Maniphest T80639

makesrna crashes during the build with LTO on s390x architecture (Linux)
Closed, Resolved

Assigned To
Ray Molenkamp (LazyDodo)
Authored By
Luya Tshimbalanga (luya)
Sep 9 2020, 5:26 PM
Tags
  • BF Blender
Subscribers
Campbell Barton (campbellbarton)
Dan Horák (sharkcz)
Luya Tshimbalanga (luya)
Ray Molenkamp (LazyDodo)

Description

System Information
Operating system: Linux (Fedora)
Graphics card: N/A

Blender Version
Broken: 2.90 and master
Worked: without link time optimization (LTO)

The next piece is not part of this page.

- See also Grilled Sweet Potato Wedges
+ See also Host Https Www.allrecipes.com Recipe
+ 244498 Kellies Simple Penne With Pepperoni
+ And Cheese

Short description of error
makesrna crashes during the build with enabled LTO. See https://bugzilla.redhat.com/show_bug.cgi?id=1874398#c6
Linux distribution like Fedora have enabled LTO by default (https://fedoraproject.org/wiki/LTOByDefault) exposing the failure.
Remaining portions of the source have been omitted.